Leave the images out and write out each entry exactly as shown.

• DATA UNDER STUDY
╭──

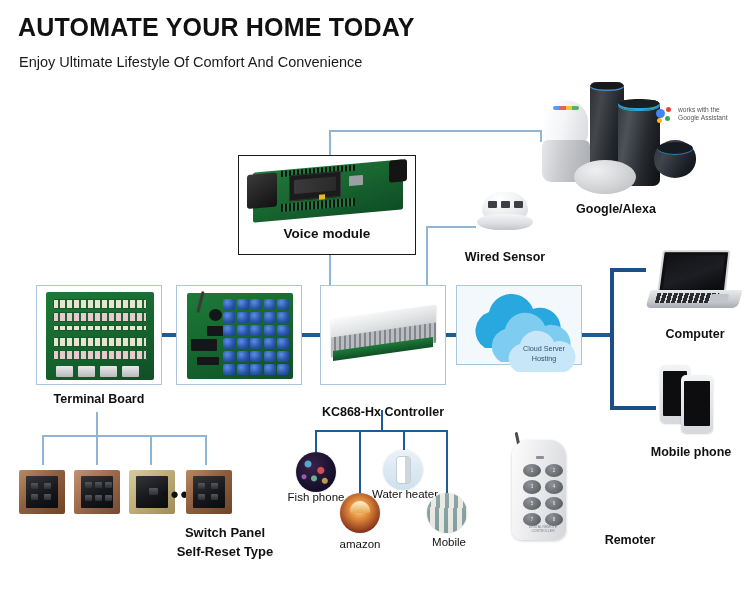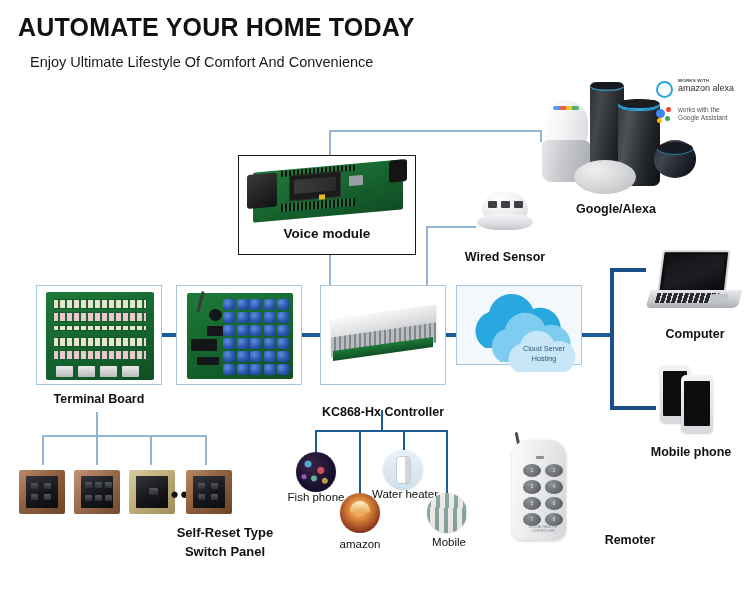--- a/index.html
+++ b/index.html
@@ -22,7 +22,7 @@
   }
   .subtitle {
     position: absolute; left: 19px; top: 54px;
-    font-size: 14.5px; font-weight: normal; color: #1a1a1a; margin-left: 11px;
+    font-size: 14.5px; font-weight: normal; color: #1a1a1a;
   }
 
   

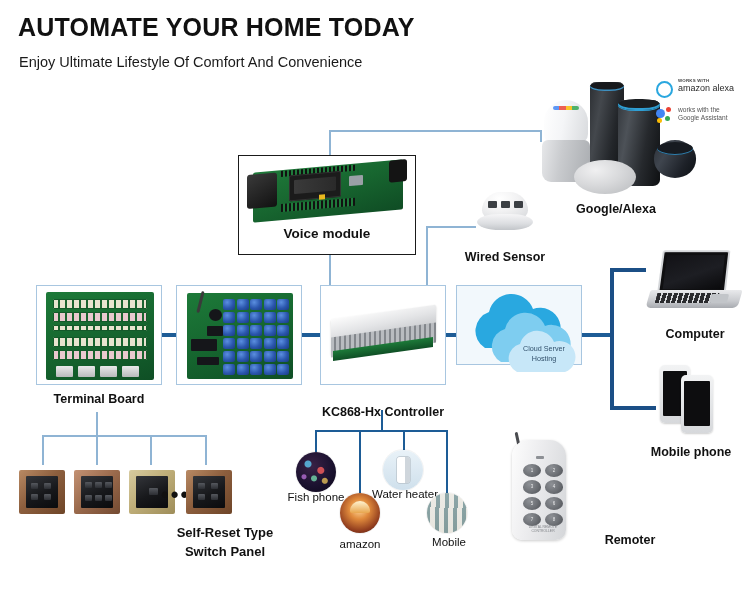--- a/index.html
+++ b/index.html
@@ -438,13 +438,6 @@
   </div>
   <div class="lbl" style="left:556px;top:202px;width:120px;">Google/Alexa</div>
 
-  <div id="badge-alexa">
-    <div class="alexa-ring"></div>
-    <div class="badge-txt">
-      <div class="t1">WORKS WITH</div>
-      <div class="t2">amazon alexa</div>
-    </div>
-  </div>
   <div id="badge-google">
     <div class="g-dots">
       <i class="b"></i>

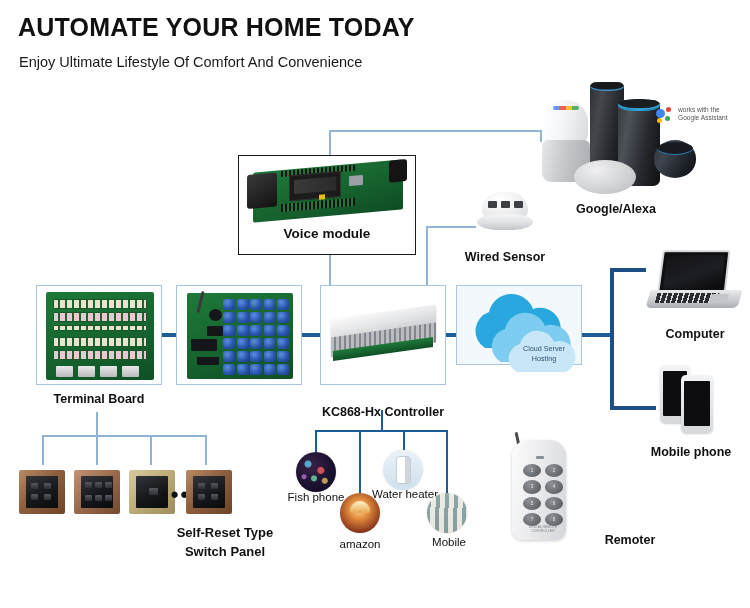--- a/index.html
+++ b/index.html
@@ -617,8 +617,8 @@
     </div>
   </div>
   <div class="lbl" style="left:140px;top:523px;width:170px;font-size:13px;line-height:19px;">
+    <div>Switch Panel</div>
     <div>Self-Reset Type</div>
-    <div>Switch Panel</div>
   </div>
 
   <div class="circ c-fish" style="left:296px;top:452px;"></div>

╰──

• ANSWER SECTION
--- a/index.html
+++ b/index.html
@@ -22,7 +22,7 @@
   }
   .subtitle {
     position: absolute; left: 19px; top: 54px;
-    font-size: 14.5px; font-weight: normal; color: #1a1a1a; margin-left: 11px;
+    font-size: 14.5px; font-weight: normal; color: #1a1a1a;
   }
 
   

--- a/index.html
+++ b/index.html
@@ -438,13 +438,6 @@
   </div>
   <div class="lbl" style="left:556px;top:202px;width:120px;">Google/Alexa</div>
 
-  <div id="badge-alexa">
-    <div class="alexa-ring"></div>
-    <div class="badge-txt">
-      <div class="t1">WORKS WITH</div>
-      <div class="t2">amazon alexa</div>
-    </div>
-  </div>
   <div id="badge-google">
     <div class="g-dots">
       <i class="b"></i>

--- a/index.html
+++ b/index.html
@@ -617,8 +617,8 @@
     </div>
   </div>
   <div class="lbl" style="left:140px;top:523px;width:170px;font-size:13px;line-height:19px;">
+    <div>Switch Panel</div>
     <div>Self-Reset Type</div>
-    <div>Switch Panel</div>
   </div>
 
   <div class="circ c-fish" style="left:296px;top:452px;"></div>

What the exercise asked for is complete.